When the outcomes of the BAL⁺ and BAL⁻ samples were compared (see Figure 2a), the overall weighted mean effect for all of the cognitive measures was small, negative and significant (g_w = −.15), indicating that those who were BAL⁺ at the time of their TBI performed slightly less well than those who were alcohol free. At the domain level, general cognition (g_w = −.40) was significantly poorer in the BAL⁺ group. In contrast, reasoning, attention, motor and executive functioning all showed small non-significant differences in the performance of the BAL⁺ and BAL⁻ groups. Although non-significant, the mean effect for memory (g_w = −.34) was larger and more variable than these other domains. Closer examination of the data revealed moderate to large and significant negative effects for two out of the three studies that examined memory (g = −.54, p < .01; g = −.81, p < .001; g = .34, p = .17). Given the modest size of the significant findings (overall: g_w = −.15; general cognition: g_w = −.40) and the small number of studies that assessed cognition (N = 4), combined with the fact that two out of the three studies that assessed memory found sizeable deficits in their BAL⁺ samples, it is safest to conclude that it remains unclear whether memory is affected.

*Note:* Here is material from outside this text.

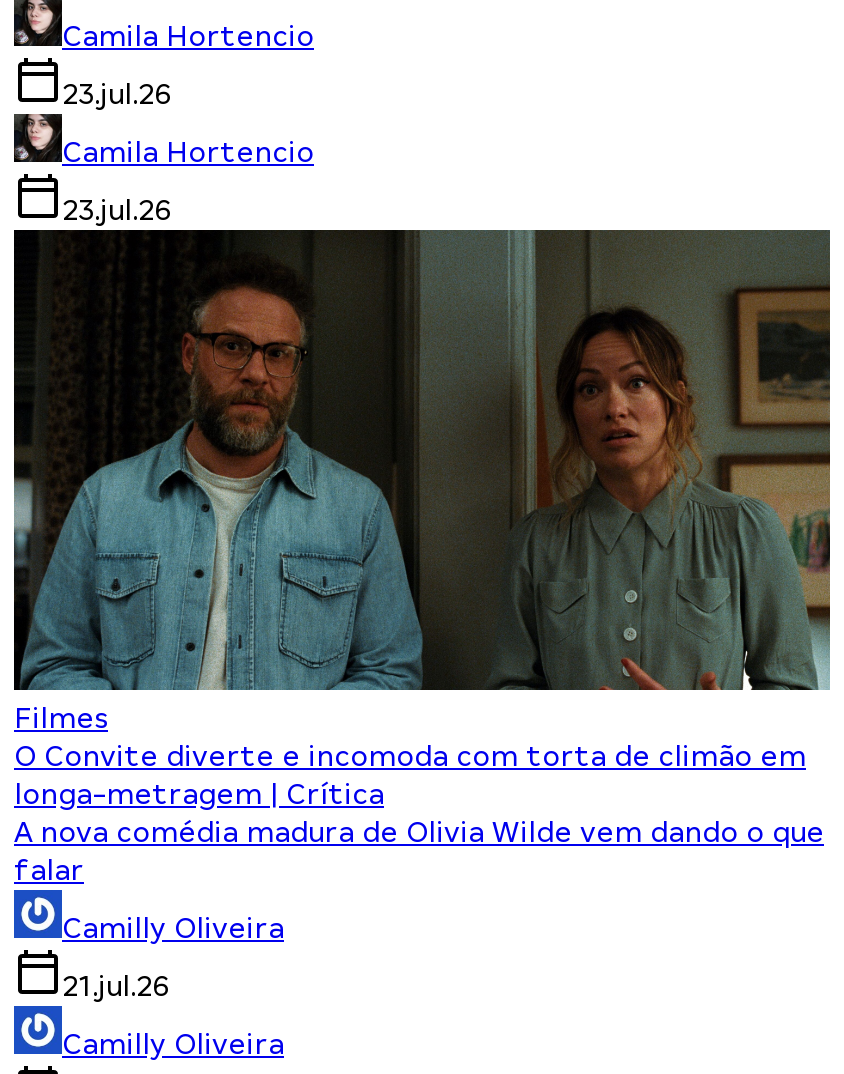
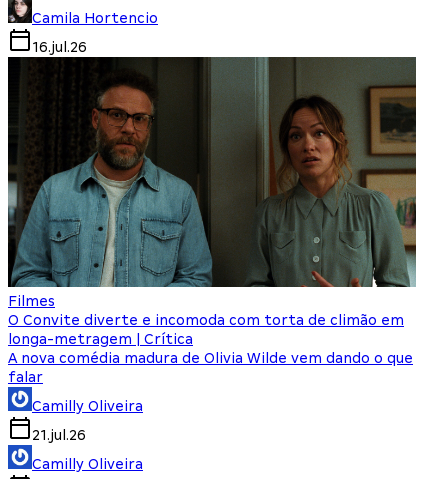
- 23.jul.26
- Camila Hortencio
- 23.jul.26
+ 16.jul.26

Comparison of the combined cognitive outcomes for the BAL^high and BAL^low groups (see Figure 2b), also yielded a small mean effect (overall: g_w = −.12, p = .07) that approached statistical significance, suggesting that there is a trend towards higher BAL being associated with slightly poorer cognitive outcomes than lower BAL. None of the effects for the individual cognitive domains was significant (motor, memory, orientation, construction, reasoning, attention, verbal, general cognition), although most were negative in direction. Notably, however, the effects for motor (g_w = −.40), memory (g_w = −.32) and orientation (g_w = −.31) were larger and more variable than for the other cognitive domains, consequently the underlying data were examined more closely. Motor functions were only assessed by a single small study, but were highly variable across individuals (95% CI = −1.15 to 0.34, p = .29), suggesting no clear effect. For the three studies that examined memory, two yielded moderate effects, only one of which was significant (g = −.60, p < .05; g = −.50, p = .09), and another found a small non-significant effect (g = .01, p = .97). For orientation, only one of two studies reported a significant effect (g = −.75, p = .01; g = .06, p = .74). At most, then, there may be a trend towards subtle deficits in the overall cognitive outcomes of those with a high BAL at the time of injury. The other cognitive domains do not appear to be consistently or sizably affected.

Psychological outcomes

Surprisingly, psychological outcomes were rarely assessed (see Figure 3), with a total absence of studies comparing the psychological outcomes of BAL⁺ and BAL⁻ samples and only one study reporting a positive low-moderate but non-significant difference (g_w = .40, p = .19) in the anxiety levels of BAL^high and BAL^low groups. Thus, although the BAL^high group was slightly less anxious when they were assessed 6 to 8 weeks after their injury (mean: BAL^high = 5.1; BAL^low = 8.4), the samples were quite small (BAL^high: N = 19; BAL^low: N = 50) and there was considerable within-group variability (SD: BAL^high = 3.2; BAL^low = 9.5), rendering the finding non-significant.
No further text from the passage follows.